Pinning (subtraction trick correctness)#
  • The grower temporarily pins the parent’s slot while performing move_mapping + build_small + subtract.

  • Pinning prevents the parent histogram (now owned by the large child) from being chosen as an eviction victim mid-operation.

Identity mode (cache_size >= total_nodes)#

When cache_size >= total_nodes, the pool switches to an optimized “identity mapping” mode:

  • node_id == slot_id (no mapping arrays and no LRU timestamps).

  • Slot validity is tracked via a per-tree epoch counter and a per-slot epoch marker.

  • reset_mappings() bumps the epoch, so the next acquire(node) returns Miss unless that slot has already been built in the current epoch.

This avoids resetting large mapping arrays when the cache can hold all nodes.

What happens on eviction#

If a parent histogram needed for the subtraction trick is not in the pool when splitting, training falls back to building both child histograms directly. Increasing cache_size reduces the likelihood of this fallback at the cost of memory.

Parallelization Strategy#

                     ┌─────────────┐
                     │  TreeGrower │
                     └──────┬──────┘
                            │
       ┌────────────────────┴────────────────────┐
       ▼                                         ▼
┌─────────────────┐                    ┌─────────────────┐
│ Feature-parallel│                    │ Level-parallel  │
│ (single node)   │                    │ (multiple nodes)│
└─────────────────┘                    └─────────────────┘
        ↓                                       ↓
  Many features                           Many nodes
  Large histograms                        Shallow trees

Feature-parallel is default: Each feature’s histogram region is disjoint, enabling safe parallel writes without locks.

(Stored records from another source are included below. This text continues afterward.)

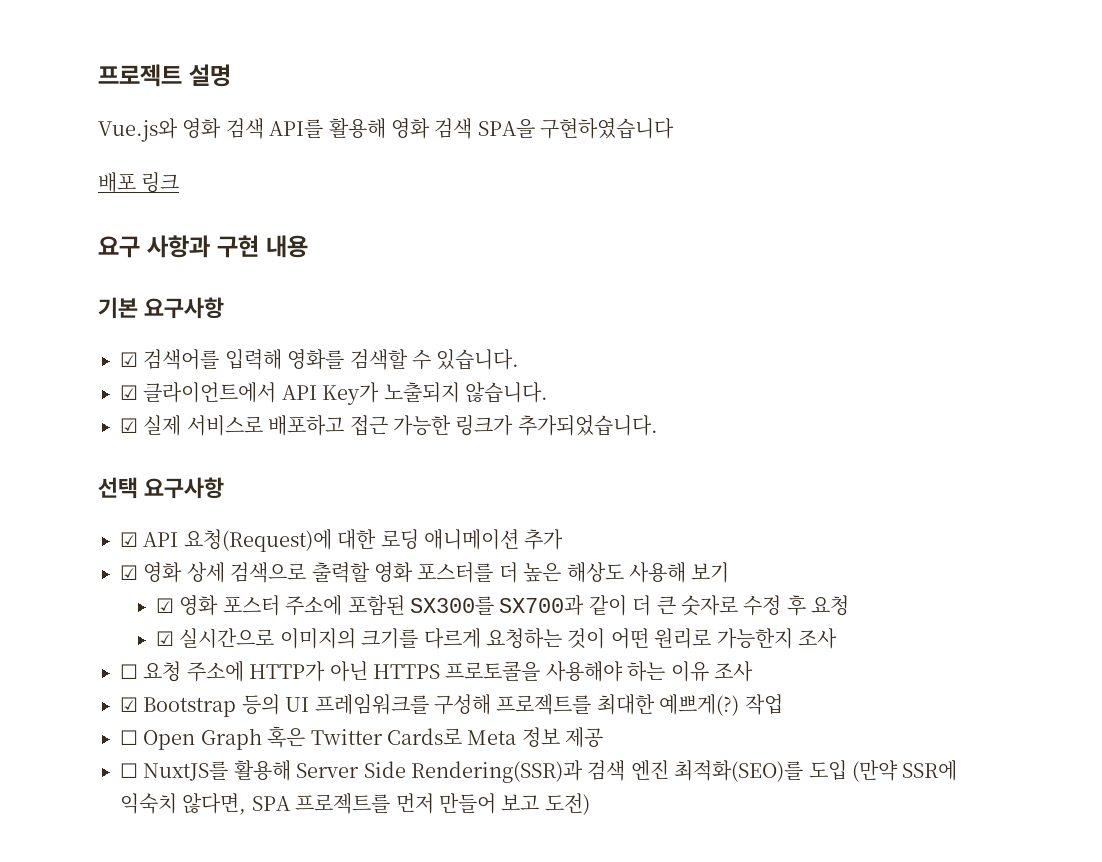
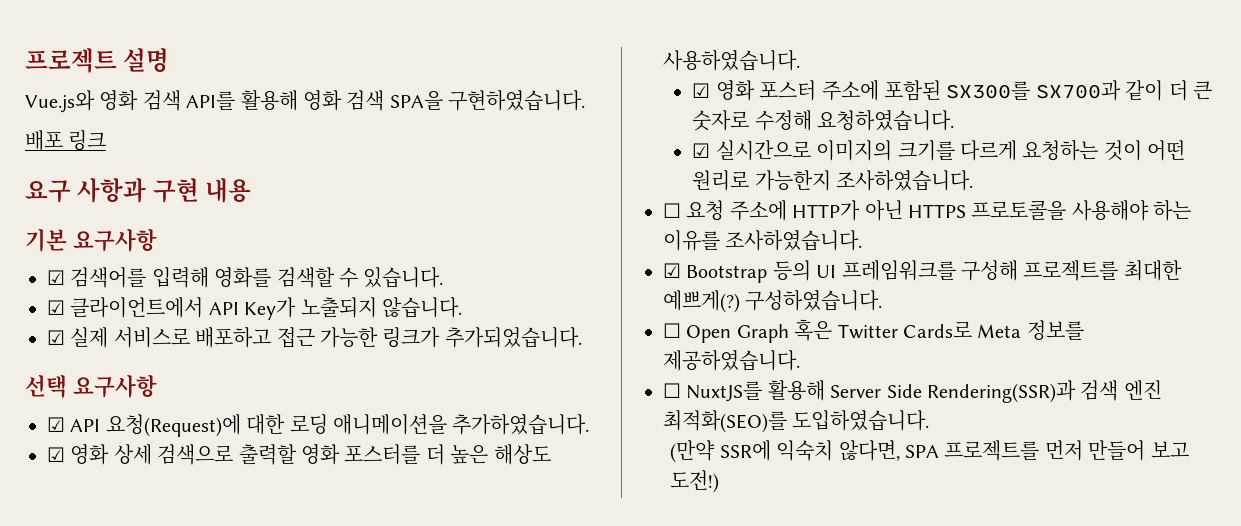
[540,118,675,139] 구현하였습니다 -> [448,90,586,111] 구현하였습니다.
[424,529,564,550] 애니메이션 추가 -> [333,414,590,435] 애니메이션을 추가하였습니다.
[628,562,730,583] 사용해 보기 -> [663,50,800,71] 사용하였습니다.
[743,595,850,616] 수정 후 요청 -> [754,110,955,131] 수정해 요청하였습니다.
[798,628,838,649] 조사 -> [836,170,974,191] 조사하였습니다.
[670,661,753,682] 이유 조사 -> [663,230,863,251] 이유를 조사하였습니다.
[744,694,783,715] 작업 -> [745,290,883,311] 구성하였습니다.
[521,727,604,748] 정보 제공 -> [1026,320,1084,340] [663,350,800,371] 정보를 제공하였습니다.
[808,760,847,780] 도입 -> [792,410,930,431] 도입하였습니다. //
[544,793,590,815] 도전) -> [670,470,720,493] 도전!)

active_features.par_iter().for_each(|feature| {
    // Each feature writes to histogram[layout[feature].offset..]
    // No synchronization needed
});

Thresholds for parallel dispatch:

  • MIN_FEATURES_PARALLEL = 4: Don’t parallelize fewer features

  • MIN_WORK_PER_THREAD = 4096: Minimum rows × features per thread

Gradient Storage#

/// Packed gradient/hessian pair
#[derive(Clone, Copy)]
#[repr(C, align(8))]
pub struct GradsTuple {
    pub grad: f32,
    pub hess: f32,
}

8-byte alignment enables single 64-bit load. The compiler can vectorize load operations.

Design Decisions#

DD-1: f64 Histogram Bins#

Context: Gradients are stored as f32, but histograms accumulate many values. What precision for bins?

Options considered:

  1. f32 bins: Matches gradient precision, half the memory

  2. f64 bins: Higher precision for accumulation

  3. Quantized i16/i32: LightGBM approach, complex packing

Decision: Use f64 for histogram bins.

Consequences:

  • Prevents numerical drift when summing millions of f32 values

  • Split gain computation is precision-sensitive (difference of large sums)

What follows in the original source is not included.